• _The data_
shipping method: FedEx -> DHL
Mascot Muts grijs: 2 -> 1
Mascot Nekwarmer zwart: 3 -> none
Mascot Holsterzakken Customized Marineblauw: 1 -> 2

--

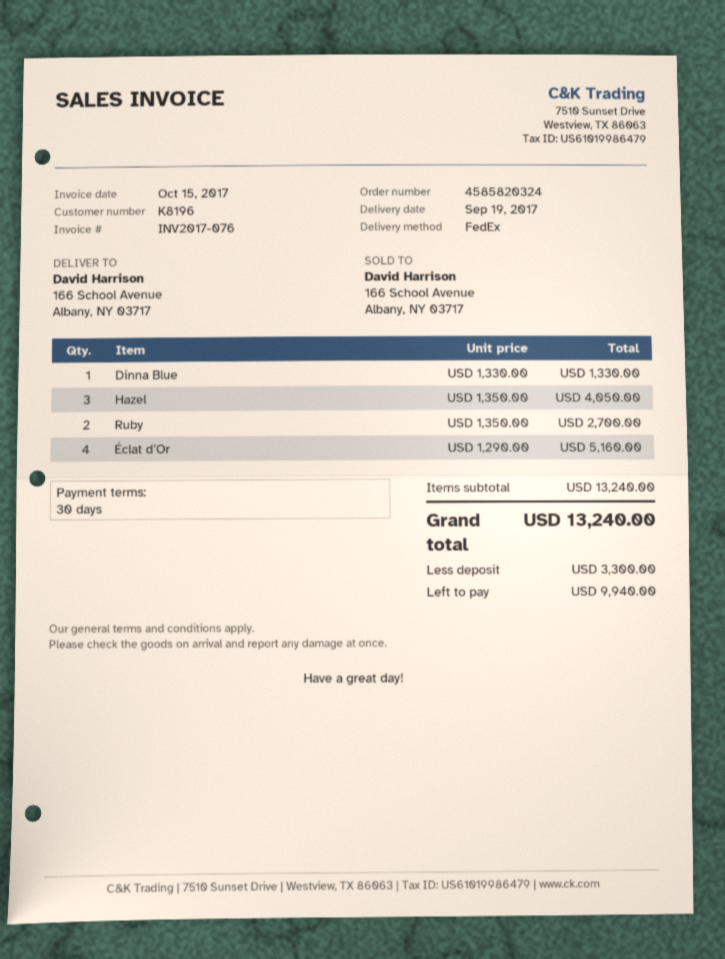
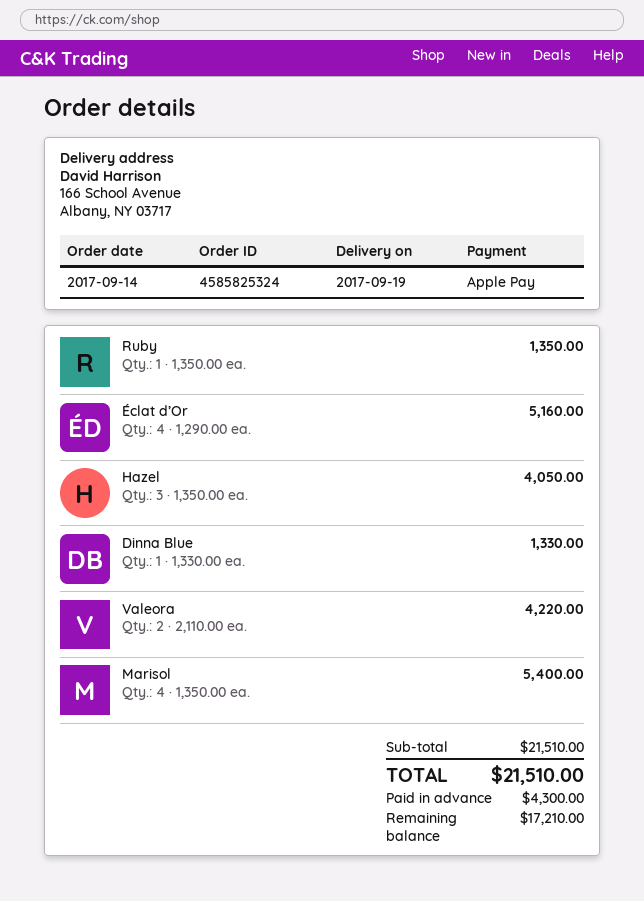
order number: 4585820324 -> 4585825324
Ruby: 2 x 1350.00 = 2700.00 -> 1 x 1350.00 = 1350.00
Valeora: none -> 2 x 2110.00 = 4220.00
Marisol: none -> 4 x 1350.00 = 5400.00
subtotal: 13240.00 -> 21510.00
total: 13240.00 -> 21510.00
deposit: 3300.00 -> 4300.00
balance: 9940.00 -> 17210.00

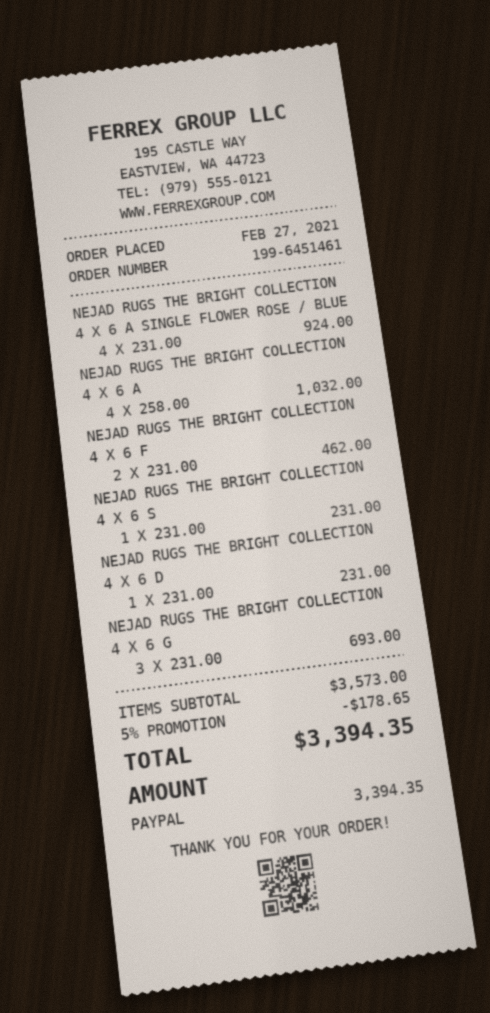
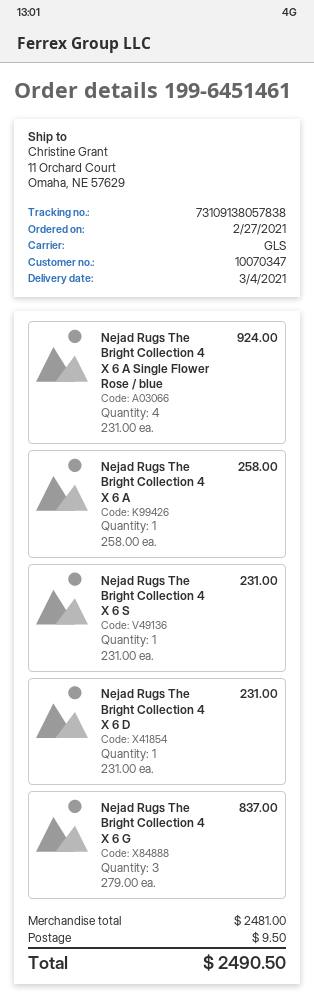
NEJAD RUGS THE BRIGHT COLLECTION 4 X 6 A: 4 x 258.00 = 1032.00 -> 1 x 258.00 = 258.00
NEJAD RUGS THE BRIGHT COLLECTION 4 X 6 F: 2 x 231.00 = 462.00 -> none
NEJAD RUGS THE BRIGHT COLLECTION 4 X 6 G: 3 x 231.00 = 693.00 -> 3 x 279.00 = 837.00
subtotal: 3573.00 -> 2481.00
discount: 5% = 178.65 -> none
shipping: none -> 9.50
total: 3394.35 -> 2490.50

• _What needs to be done_
In the data above, which lines lie between the line with "NEJAD RUGS THE BRIGHT COLLECTION 4 X 6 A: 4" and the line with "total: 3394.35 -> 2490.50", inclusive? Print those lines exactly and nothing else.

• _Task response_
NEJAD RUGS THE BRIGHT COLLECTION 4 X 6 A: 4 x 258.00 = 1032.00 -> 1 x 258.00 = 258.00
NEJAD RUGS THE BRIGHT COLLECTION 4 X 6 F: 2 x 231.00 = 462.00 -> none
NEJAD RUGS THE BRIGHT COLLECTION 4 X 6 G: 3 x 231.00 = 693.00 -> 3 x 279.00 = 837.00
subtotal: 3573.00 -> 2481.00
discount: 5% = 178.65 -> none
shipping: none -> 9.50
total: 3394.35 -> 2490.50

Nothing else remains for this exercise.